* GOAL OF THE EXERCISE
Beginning at the line that contains "text: désormais ->", reproduce the entries below exactly, ending with the line that contains "html: <div>&lt;p&gt; Fenêtre". Omit each picture.

* EXERCISE INPUTS
BEGIN
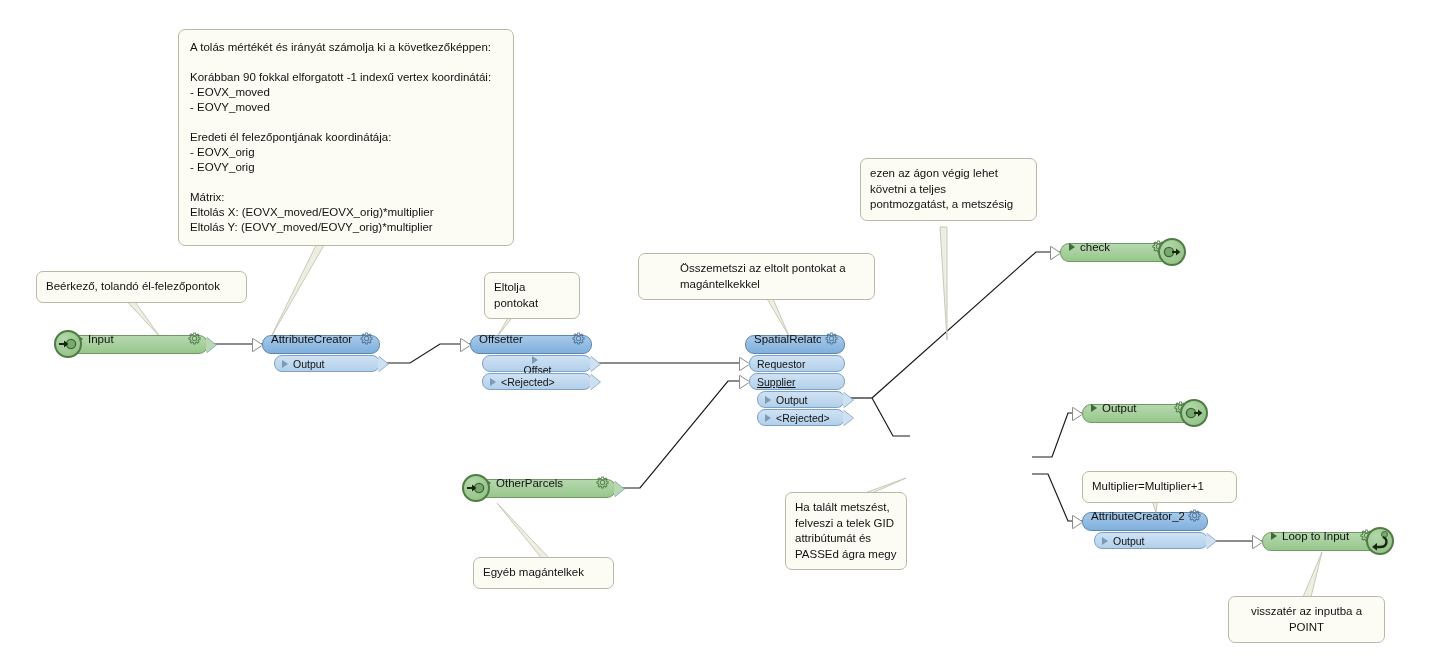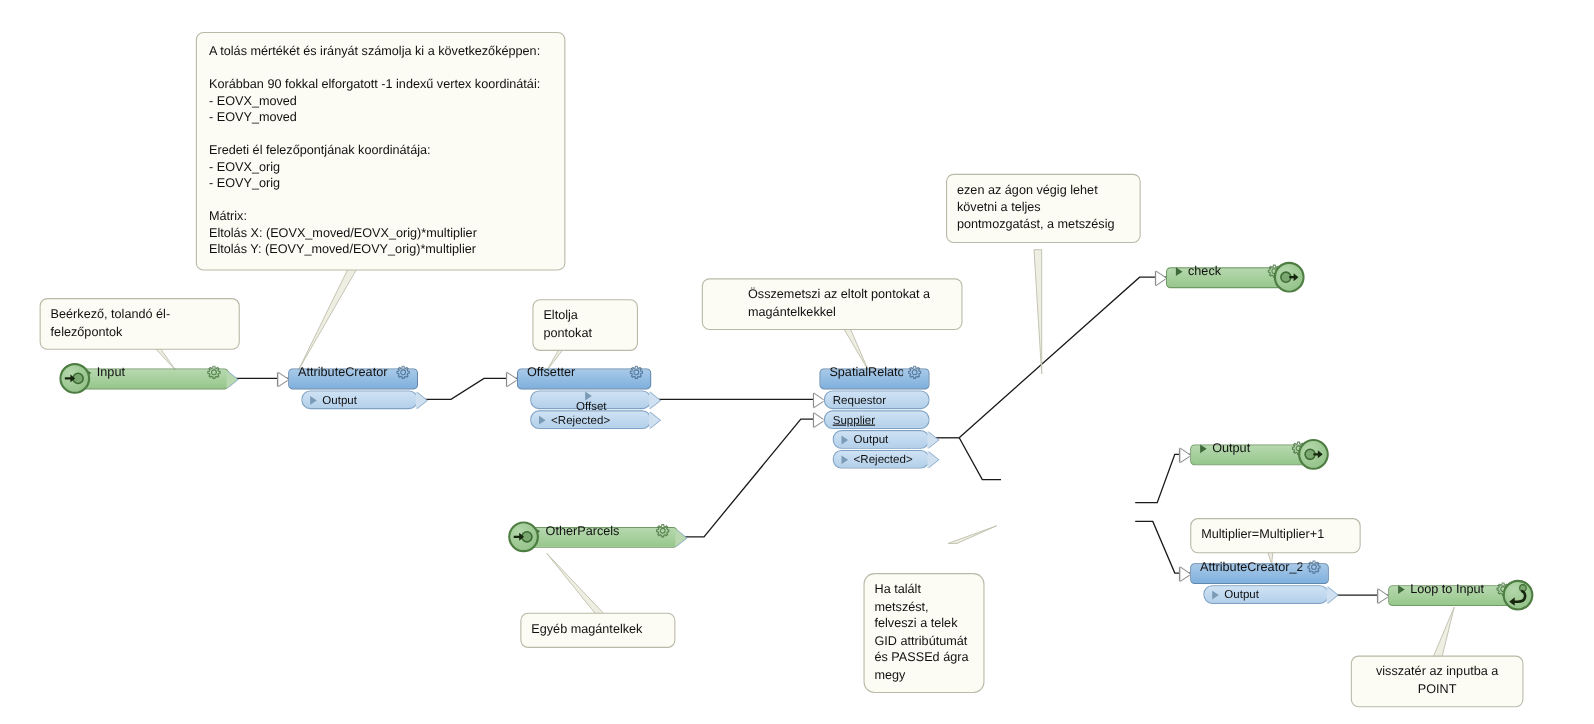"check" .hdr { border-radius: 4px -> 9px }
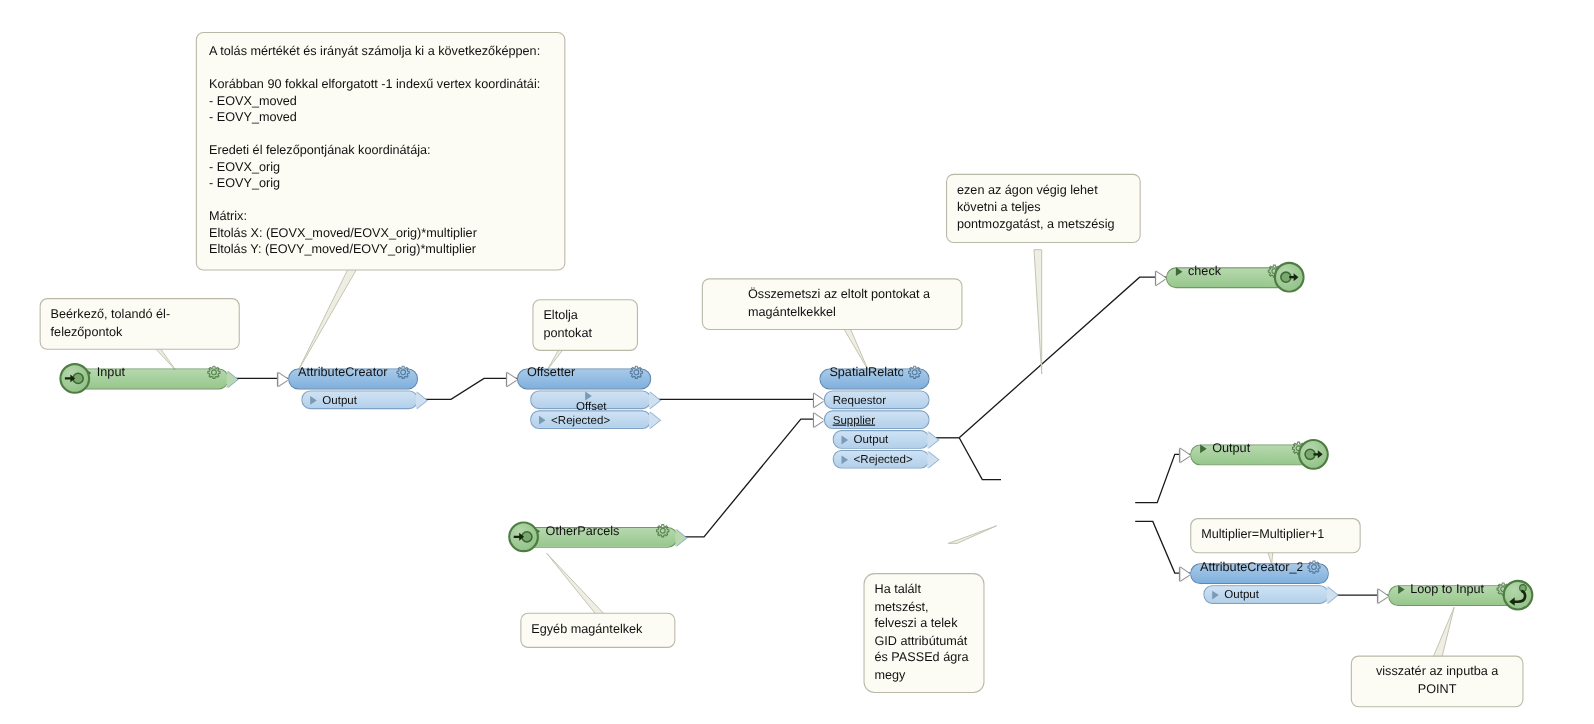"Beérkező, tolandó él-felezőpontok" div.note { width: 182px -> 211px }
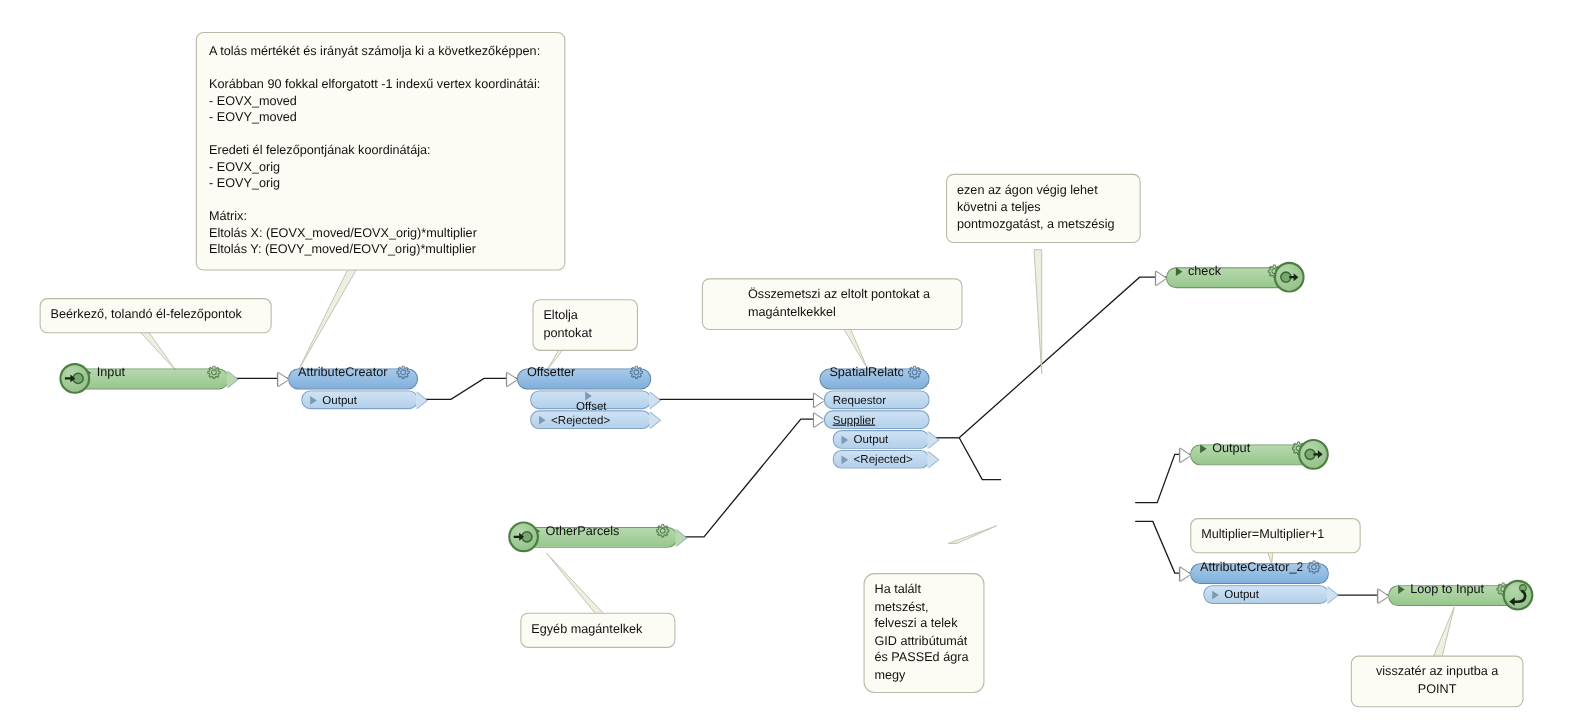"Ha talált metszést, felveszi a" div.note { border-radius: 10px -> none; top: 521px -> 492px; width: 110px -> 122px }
END
BEGIN
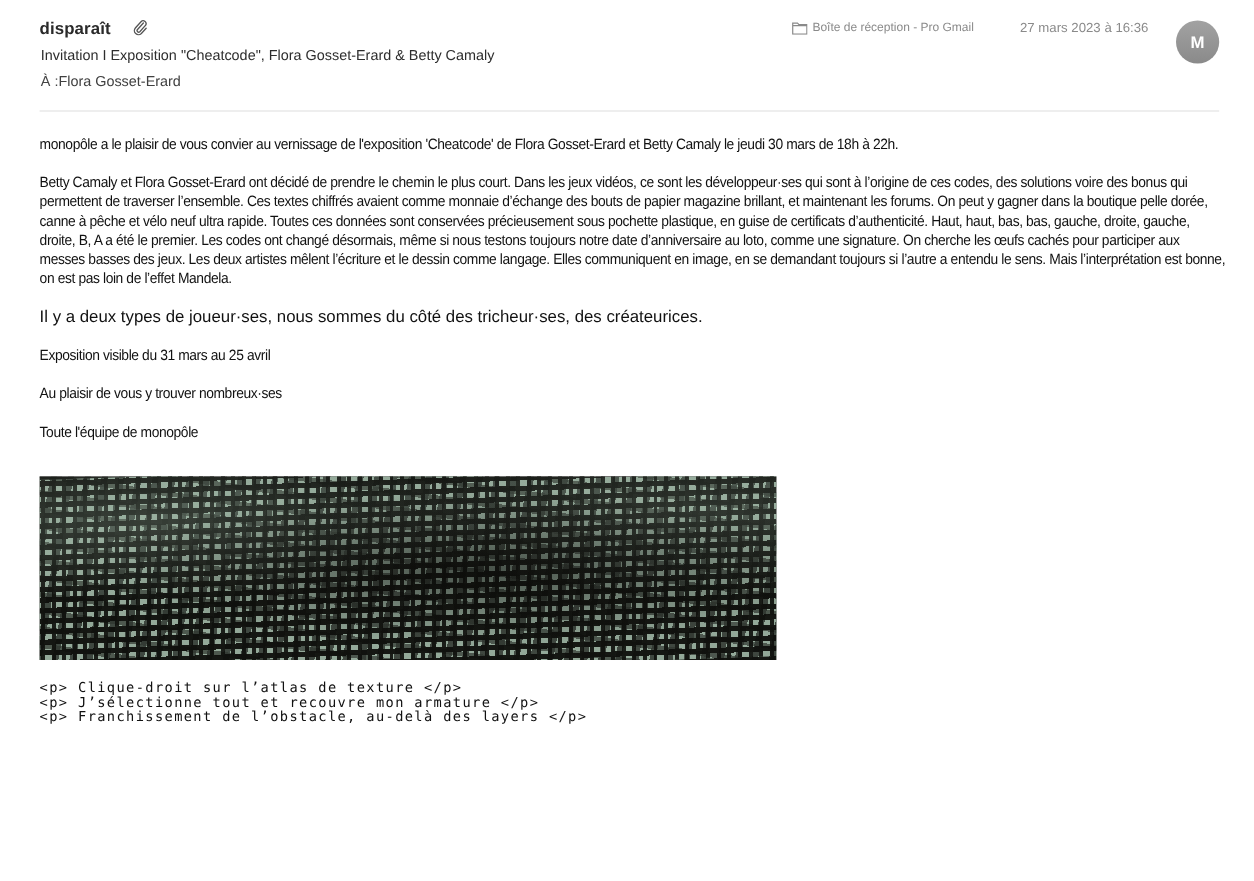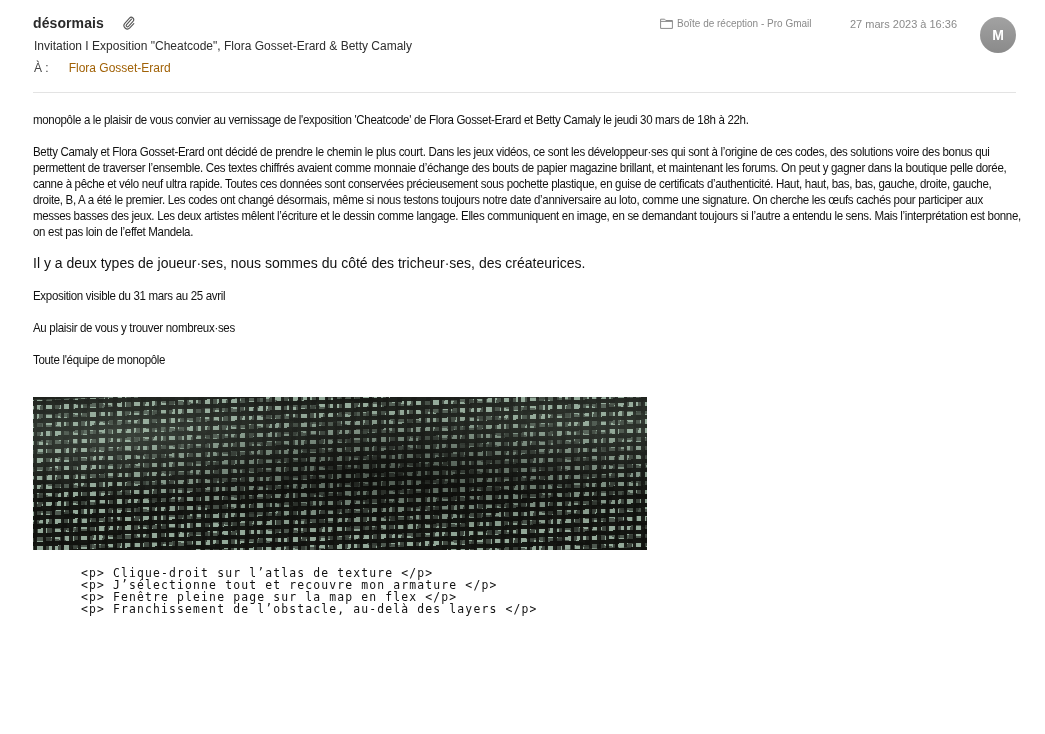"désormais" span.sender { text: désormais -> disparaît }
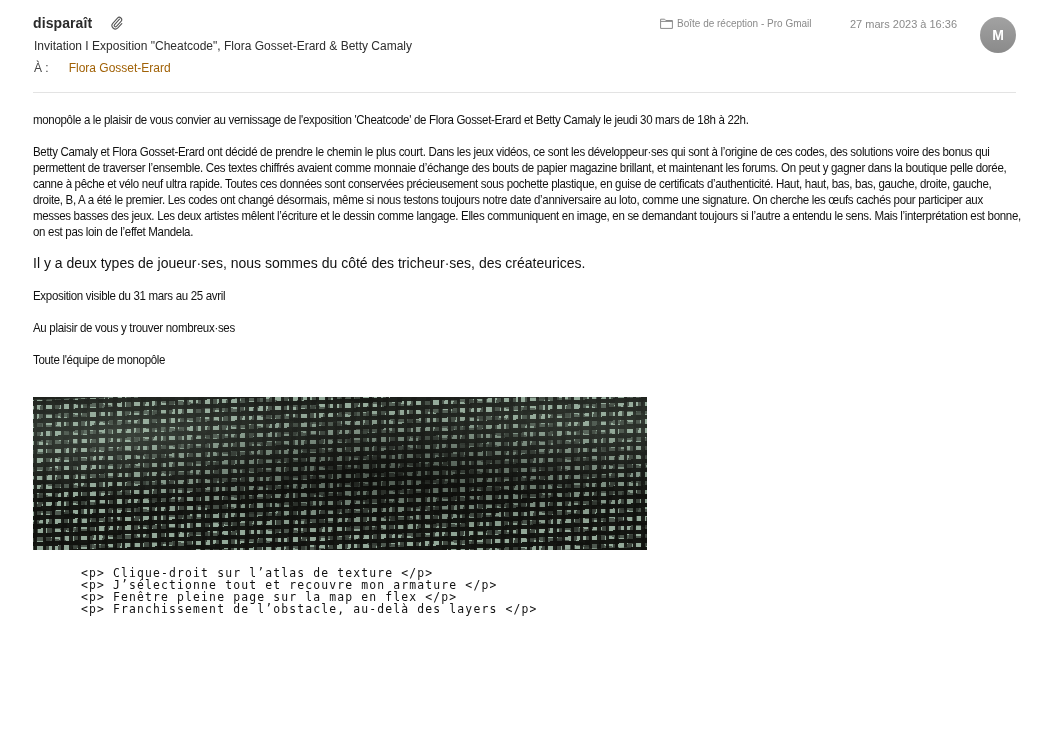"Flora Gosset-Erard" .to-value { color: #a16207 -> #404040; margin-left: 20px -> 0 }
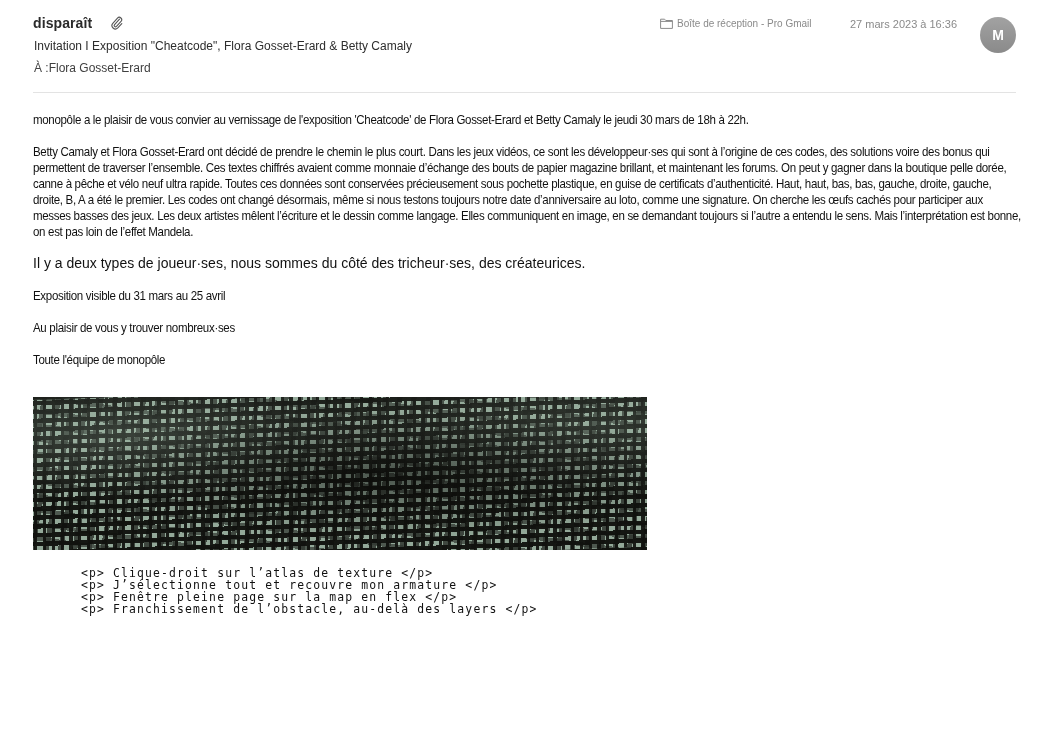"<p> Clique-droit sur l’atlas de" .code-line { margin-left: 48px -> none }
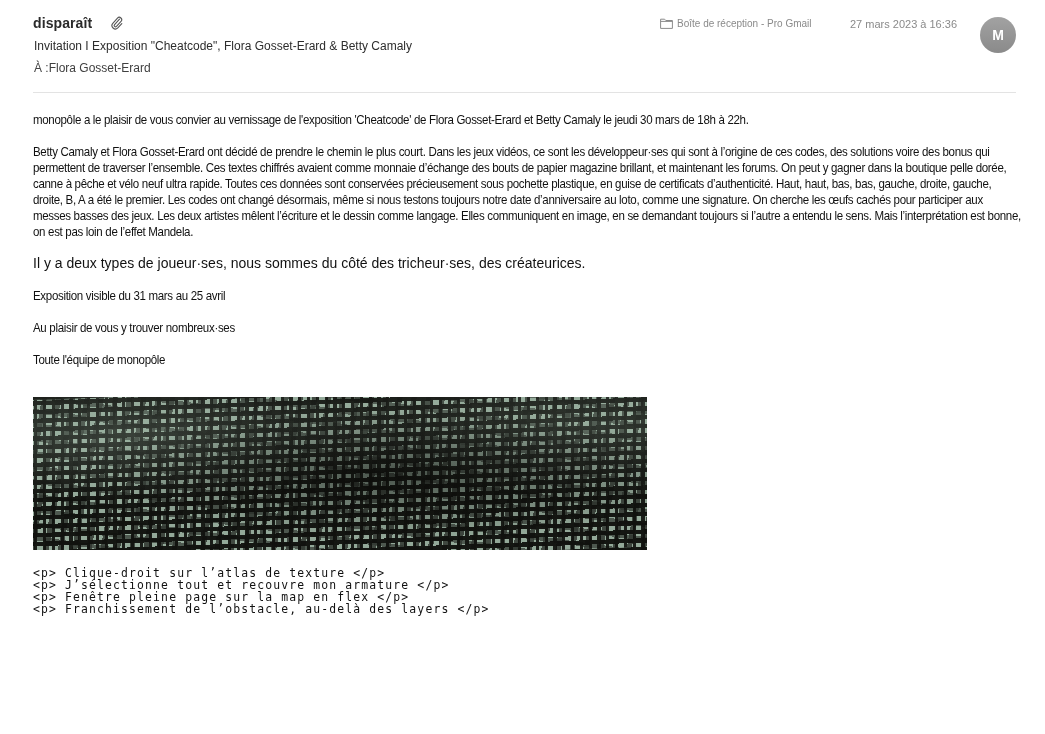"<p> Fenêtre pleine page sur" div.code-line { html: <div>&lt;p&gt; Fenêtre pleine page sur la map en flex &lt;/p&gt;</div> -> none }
END
* SOLVED EXERCISE
"désormais" span.sender { text: désormais -> disparaît }
"Flora Gosset-Erard" .to-value { color: #a16207 -> #404040; margin-left: 20px -> 0 }
"<p> Clique-droit sur l’atlas de" .code-line { margin-left: 48px -> none }
"<p> Fenêtre pleine page sur" div.code-line { html: <div>&lt;p&gt; Fenêtre pleine page sur la map en flex &lt;/p&gt;</div> -> none }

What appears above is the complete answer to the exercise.